[What to do] Where a line contains "[597,771,668,785] morpheus ->", start there and write out that line and each one after it, word for word, through the final line of the entries; add nothing else.
(Extracted material begins)
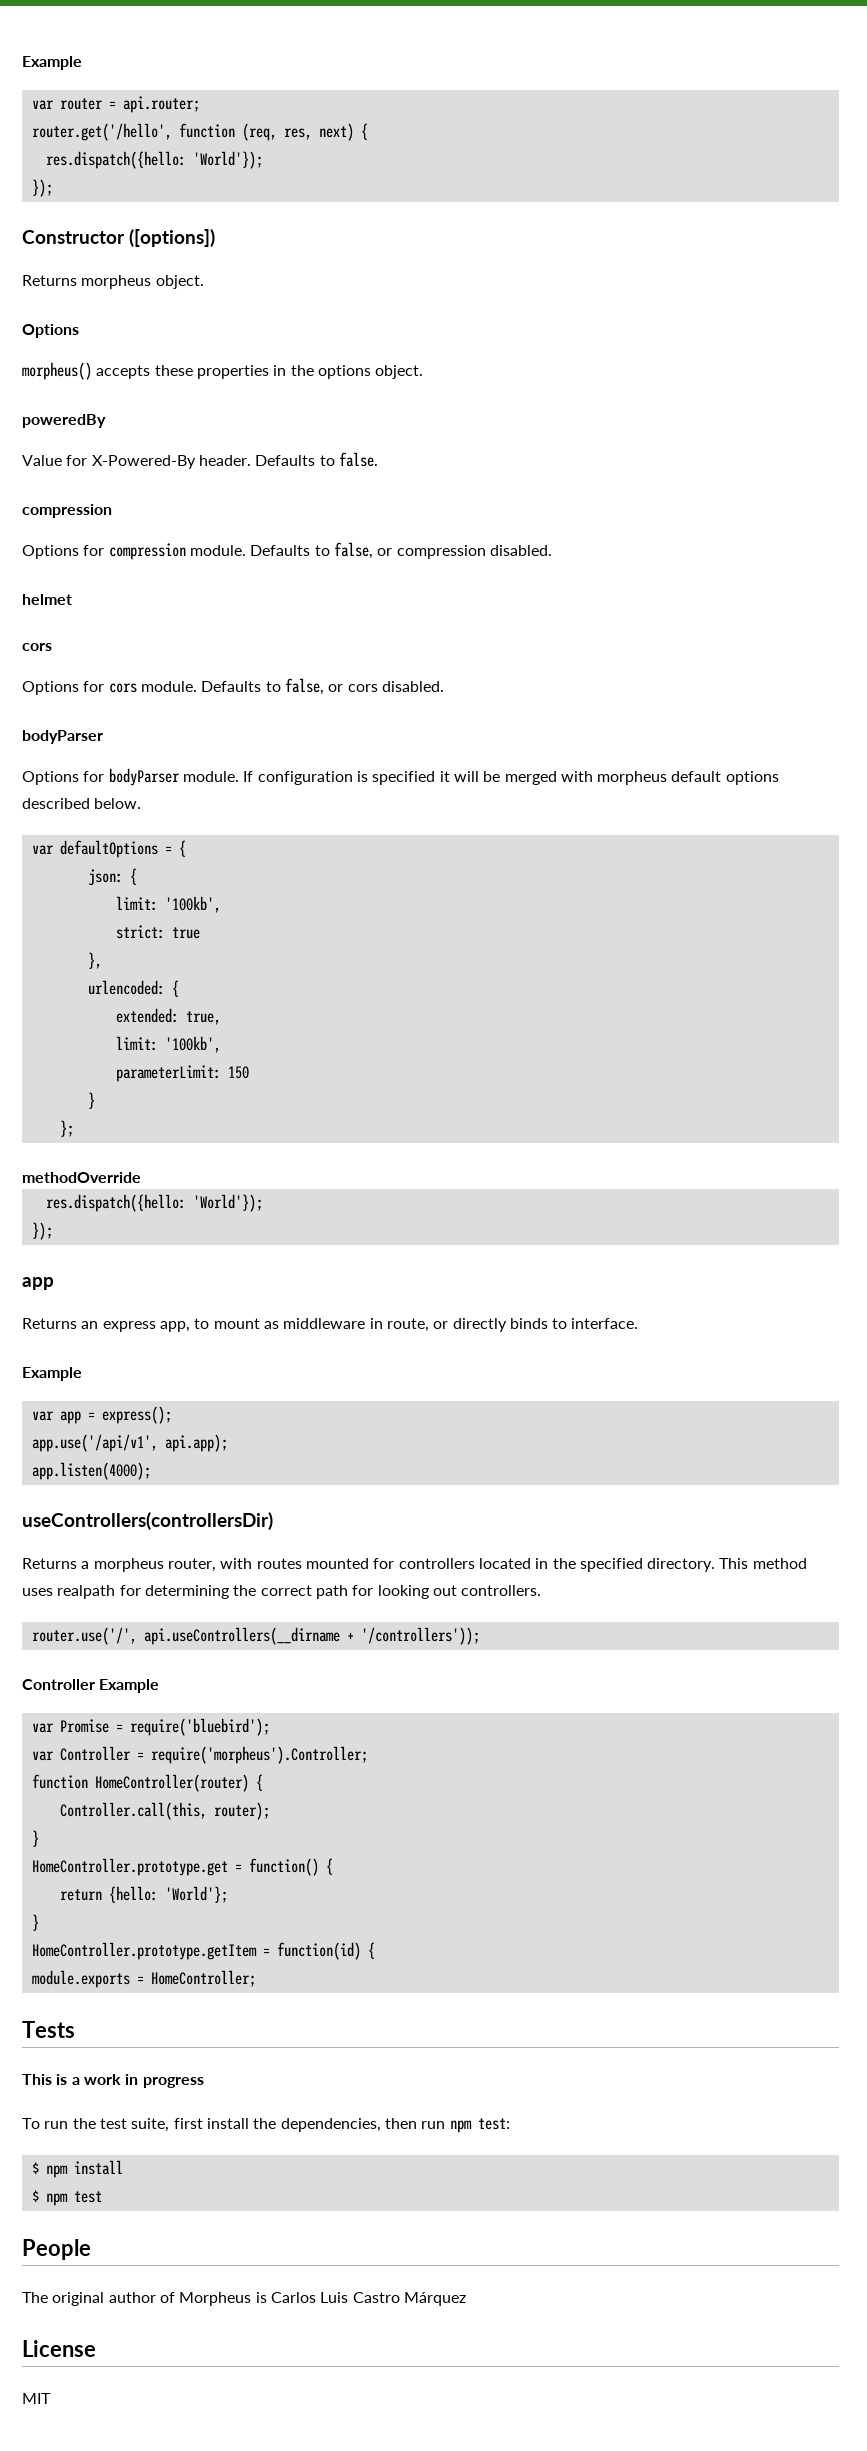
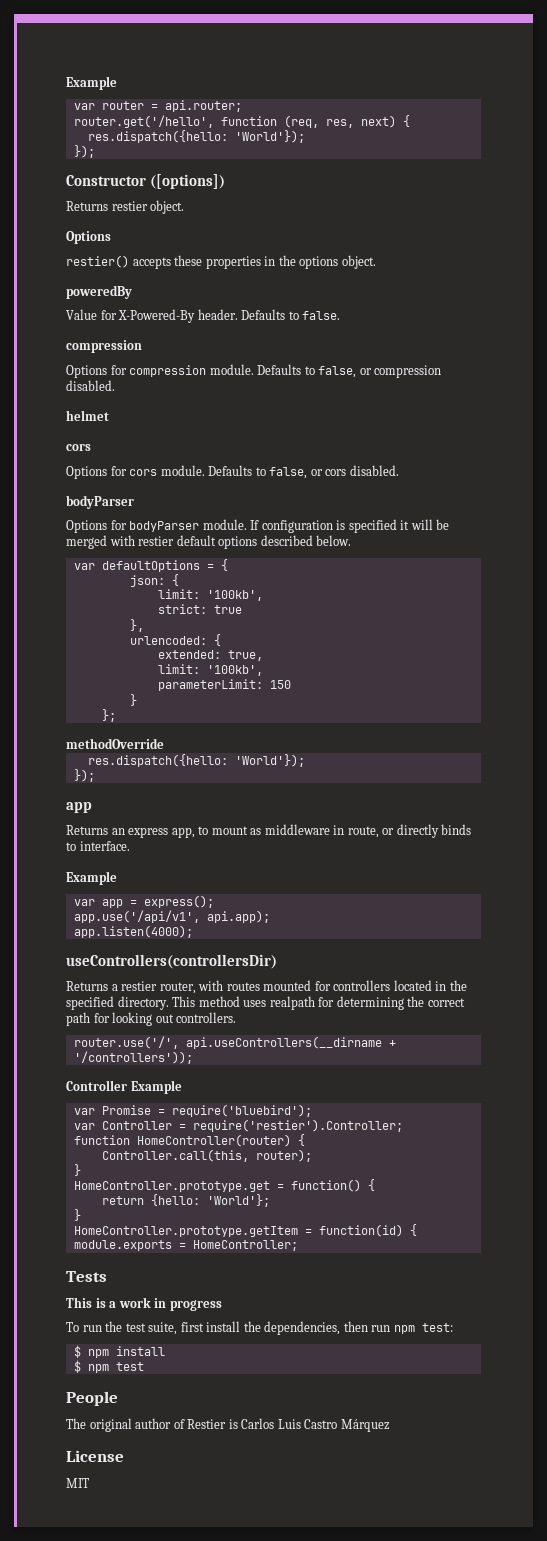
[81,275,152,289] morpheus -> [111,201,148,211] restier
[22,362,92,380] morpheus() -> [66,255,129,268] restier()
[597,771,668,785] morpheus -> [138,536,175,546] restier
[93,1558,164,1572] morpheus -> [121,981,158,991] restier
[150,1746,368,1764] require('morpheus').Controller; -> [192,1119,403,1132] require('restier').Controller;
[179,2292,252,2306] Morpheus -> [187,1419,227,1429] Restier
(Extracted material ends)
[Written solution]
[597,771,668,785] morpheus -> [138,536,175,546] restier
[93,1558,164,1572] morpheus -> [121,981,158,991] restier
[150,1746,368,1764] require('morpheus').Controller; -> [192,1119,403,1132] require('restier').Controller;
[179,2292,252,2306] Morpheus -> [187,1419,227,1429] Restier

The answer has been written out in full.